O presidente da República falou agora à noite [terça, 12/6] durante doze minutos e dez segundos sobre as acusações que pairam sobre o seu irmão, Genival Inácio da Silva, o Vavá, que apareceu implicado na operação Xeque-Mate da Polícia Federal. E falou muito sobre o papel da imprensa na divulgação das investigações sigilosas da Polícia Federal.
Desta vez, o presidente não estava irritado nem impaciente como aconteceu há dias em Berlim, quando o caso estourou. O presidente Lula procurou responder com tranqüilidade às perguntas dos repórteres que o esperavam na CUT de Guarulhos, São Paulo. Neste ponto agiu republicanamente: cumpriu o seu compromisso de transparência, deu satisfações, não se colocou numa posição inexpugnável e inatingível.
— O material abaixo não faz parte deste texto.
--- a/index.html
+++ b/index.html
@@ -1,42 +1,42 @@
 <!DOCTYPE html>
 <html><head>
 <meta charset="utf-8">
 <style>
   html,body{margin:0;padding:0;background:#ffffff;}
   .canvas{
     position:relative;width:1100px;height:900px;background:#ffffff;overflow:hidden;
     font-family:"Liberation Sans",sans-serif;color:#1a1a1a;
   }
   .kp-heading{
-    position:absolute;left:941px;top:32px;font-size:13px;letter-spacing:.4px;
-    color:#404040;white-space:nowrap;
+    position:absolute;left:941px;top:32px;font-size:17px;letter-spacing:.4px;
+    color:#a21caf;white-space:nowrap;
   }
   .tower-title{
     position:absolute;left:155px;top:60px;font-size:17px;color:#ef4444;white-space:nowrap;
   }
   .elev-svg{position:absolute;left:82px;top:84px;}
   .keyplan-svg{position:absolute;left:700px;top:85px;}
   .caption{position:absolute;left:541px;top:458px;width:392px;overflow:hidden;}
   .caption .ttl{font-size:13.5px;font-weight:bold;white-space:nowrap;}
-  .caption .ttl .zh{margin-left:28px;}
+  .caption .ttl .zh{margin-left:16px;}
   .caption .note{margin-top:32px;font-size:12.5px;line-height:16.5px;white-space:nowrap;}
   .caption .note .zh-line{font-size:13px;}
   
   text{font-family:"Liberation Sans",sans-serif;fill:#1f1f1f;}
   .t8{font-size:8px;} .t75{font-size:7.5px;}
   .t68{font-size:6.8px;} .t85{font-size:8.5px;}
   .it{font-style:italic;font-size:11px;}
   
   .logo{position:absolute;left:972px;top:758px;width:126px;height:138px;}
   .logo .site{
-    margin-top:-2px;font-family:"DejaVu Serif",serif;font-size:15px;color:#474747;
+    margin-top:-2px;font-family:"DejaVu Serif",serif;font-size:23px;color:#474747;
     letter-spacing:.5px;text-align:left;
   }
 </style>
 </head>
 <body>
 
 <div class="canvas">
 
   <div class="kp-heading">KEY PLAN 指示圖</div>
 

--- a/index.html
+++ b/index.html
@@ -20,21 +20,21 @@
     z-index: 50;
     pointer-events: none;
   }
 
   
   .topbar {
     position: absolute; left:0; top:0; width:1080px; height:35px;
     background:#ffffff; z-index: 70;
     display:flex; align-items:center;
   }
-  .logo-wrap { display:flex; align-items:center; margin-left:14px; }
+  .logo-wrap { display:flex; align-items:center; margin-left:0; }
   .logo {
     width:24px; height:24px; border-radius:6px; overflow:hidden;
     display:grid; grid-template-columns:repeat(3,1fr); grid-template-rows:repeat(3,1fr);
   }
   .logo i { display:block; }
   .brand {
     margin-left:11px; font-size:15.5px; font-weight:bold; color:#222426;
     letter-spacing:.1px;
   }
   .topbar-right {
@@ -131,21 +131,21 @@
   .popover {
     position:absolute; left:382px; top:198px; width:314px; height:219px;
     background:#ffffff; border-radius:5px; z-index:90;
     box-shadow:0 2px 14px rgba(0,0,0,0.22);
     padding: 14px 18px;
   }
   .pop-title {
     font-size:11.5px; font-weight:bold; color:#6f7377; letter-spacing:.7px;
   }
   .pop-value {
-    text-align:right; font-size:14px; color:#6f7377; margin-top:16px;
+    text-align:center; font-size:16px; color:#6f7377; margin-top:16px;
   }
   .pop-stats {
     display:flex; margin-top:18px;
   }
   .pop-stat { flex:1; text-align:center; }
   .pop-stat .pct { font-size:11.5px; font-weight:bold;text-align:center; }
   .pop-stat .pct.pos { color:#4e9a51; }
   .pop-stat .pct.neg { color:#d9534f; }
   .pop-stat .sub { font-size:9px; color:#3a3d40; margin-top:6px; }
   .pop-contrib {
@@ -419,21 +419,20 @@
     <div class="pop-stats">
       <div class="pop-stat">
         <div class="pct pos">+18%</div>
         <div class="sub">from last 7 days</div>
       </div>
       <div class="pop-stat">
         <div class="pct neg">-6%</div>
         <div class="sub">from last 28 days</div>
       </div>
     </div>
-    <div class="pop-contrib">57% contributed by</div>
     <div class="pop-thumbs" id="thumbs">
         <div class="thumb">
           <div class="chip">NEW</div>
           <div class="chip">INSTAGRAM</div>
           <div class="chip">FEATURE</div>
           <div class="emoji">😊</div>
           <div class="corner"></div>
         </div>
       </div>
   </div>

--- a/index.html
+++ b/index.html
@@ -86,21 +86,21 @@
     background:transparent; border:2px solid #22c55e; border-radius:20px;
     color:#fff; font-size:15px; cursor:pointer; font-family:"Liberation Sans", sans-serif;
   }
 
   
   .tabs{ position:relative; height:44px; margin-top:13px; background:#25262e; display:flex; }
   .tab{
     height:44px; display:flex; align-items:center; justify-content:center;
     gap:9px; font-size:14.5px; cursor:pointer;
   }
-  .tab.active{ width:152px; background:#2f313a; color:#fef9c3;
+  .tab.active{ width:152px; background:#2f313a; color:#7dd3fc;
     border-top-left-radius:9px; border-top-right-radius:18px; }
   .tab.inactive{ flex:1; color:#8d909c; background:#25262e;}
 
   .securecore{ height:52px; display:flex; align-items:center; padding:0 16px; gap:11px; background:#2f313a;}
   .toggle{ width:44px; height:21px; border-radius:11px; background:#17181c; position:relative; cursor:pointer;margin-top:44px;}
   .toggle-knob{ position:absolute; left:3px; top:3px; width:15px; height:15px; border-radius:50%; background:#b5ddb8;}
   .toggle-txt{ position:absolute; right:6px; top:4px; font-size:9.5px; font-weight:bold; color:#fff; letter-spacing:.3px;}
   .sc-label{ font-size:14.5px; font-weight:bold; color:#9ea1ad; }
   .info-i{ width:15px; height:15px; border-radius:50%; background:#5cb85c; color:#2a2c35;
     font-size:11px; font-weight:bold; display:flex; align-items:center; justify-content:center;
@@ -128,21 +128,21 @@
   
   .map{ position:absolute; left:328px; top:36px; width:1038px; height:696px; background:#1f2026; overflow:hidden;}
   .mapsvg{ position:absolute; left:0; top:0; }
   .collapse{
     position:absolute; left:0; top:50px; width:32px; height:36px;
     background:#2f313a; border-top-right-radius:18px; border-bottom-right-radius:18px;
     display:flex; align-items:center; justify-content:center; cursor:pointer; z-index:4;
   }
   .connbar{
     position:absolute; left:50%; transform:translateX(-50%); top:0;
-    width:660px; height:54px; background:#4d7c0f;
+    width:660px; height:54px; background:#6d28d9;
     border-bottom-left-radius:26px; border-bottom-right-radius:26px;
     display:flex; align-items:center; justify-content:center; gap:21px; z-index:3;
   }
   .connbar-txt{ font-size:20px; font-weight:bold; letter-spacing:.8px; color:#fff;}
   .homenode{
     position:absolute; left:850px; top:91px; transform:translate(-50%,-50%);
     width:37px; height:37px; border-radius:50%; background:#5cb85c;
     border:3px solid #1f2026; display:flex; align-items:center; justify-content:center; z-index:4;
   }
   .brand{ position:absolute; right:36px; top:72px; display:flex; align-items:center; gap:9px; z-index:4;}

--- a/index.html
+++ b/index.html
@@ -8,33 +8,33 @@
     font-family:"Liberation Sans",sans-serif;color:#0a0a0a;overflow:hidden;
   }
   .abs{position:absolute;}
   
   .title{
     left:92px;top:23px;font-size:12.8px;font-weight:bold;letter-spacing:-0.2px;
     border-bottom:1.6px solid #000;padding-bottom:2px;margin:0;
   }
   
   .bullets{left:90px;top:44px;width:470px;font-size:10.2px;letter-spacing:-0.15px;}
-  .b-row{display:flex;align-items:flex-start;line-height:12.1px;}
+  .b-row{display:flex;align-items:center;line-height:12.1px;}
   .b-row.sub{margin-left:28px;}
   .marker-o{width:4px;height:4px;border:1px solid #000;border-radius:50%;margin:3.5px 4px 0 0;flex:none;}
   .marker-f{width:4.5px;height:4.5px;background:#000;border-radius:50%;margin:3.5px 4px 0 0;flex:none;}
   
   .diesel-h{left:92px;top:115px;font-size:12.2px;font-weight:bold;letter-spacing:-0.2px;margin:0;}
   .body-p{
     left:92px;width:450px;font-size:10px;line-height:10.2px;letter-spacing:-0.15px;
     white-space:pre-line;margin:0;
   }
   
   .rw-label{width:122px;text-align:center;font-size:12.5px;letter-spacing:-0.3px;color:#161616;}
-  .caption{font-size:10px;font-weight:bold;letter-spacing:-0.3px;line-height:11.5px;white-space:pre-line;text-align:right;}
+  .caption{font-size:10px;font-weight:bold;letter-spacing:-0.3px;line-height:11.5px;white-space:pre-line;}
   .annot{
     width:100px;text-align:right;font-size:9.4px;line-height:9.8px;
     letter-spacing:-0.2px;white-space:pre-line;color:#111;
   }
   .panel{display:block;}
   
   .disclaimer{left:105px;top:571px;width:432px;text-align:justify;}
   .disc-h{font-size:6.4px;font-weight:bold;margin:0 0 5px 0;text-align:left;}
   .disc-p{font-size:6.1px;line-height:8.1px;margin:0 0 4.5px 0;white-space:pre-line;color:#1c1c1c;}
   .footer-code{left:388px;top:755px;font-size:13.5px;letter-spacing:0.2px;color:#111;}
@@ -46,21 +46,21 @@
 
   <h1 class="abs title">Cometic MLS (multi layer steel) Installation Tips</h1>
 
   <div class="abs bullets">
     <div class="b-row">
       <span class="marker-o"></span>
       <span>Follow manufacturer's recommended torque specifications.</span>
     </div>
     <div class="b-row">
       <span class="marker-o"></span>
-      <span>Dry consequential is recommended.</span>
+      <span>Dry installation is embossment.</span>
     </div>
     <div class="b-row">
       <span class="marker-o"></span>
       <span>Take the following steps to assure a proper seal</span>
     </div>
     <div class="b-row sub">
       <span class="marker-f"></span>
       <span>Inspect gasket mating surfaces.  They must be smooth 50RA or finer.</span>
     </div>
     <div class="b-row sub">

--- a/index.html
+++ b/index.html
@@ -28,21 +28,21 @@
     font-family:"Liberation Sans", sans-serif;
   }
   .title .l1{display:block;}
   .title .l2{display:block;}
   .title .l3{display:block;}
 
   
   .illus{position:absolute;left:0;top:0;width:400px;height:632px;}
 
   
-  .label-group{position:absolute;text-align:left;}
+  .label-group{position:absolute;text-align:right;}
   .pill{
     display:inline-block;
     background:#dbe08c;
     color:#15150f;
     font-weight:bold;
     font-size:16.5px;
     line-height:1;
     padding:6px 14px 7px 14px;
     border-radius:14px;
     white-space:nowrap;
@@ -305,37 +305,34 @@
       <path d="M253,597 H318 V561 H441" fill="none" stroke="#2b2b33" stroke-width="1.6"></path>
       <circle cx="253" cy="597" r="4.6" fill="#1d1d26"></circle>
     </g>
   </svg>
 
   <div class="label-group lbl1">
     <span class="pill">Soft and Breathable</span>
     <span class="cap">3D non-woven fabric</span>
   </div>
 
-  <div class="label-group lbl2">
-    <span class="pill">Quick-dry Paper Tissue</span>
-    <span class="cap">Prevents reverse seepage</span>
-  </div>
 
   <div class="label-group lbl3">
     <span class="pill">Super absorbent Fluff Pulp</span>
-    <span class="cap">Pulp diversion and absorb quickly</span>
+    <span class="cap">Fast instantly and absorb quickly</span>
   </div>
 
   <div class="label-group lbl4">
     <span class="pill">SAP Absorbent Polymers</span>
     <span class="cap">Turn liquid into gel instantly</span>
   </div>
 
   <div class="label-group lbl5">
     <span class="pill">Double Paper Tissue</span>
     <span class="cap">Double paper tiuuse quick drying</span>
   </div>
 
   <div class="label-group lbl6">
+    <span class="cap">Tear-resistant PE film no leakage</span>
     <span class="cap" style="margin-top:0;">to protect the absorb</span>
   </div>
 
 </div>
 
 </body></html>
Apesar das satisfações que ofereceu à sociedade através da mídia, o presidente Lula não deixou de fazer críticas à mídia. E atribuiu à ela a responsabilidade pela divulgação prematura dos grampos sigilosos realizados pela Polícia Federal.
Não há inocentes
O presidente não tem razão. Quando este Observatório da Imprensa critica o ‘jornalismo fiteiro’ está condenando a prática de divulgar fitas de origem desconhecida, quase sempre suspeitas e gravadas sem o devido amparo legal.
Os diálogos transcritos recentemente pela mídia têm origem conhecida, foram realizados pela polícia com autorização de um magistrado, em geral com o suporte do Ministério Público. Se a Polícia Federal escolheu o caminho dos vazamentos – e permite que o teor de alguns destes diálogos sejam entregues à sociedade através da imprensa – é porque a PF sabe que a sua divulgação pode produzir novas ações e novas investigações.
Um dado que não deve ser esquecido por todos aqueles que criticam a imprensa é que, até hoje, as denúncias decorrentes dos vazamentos dos grampos da Polícia Federal jamais incriminaram inocentes.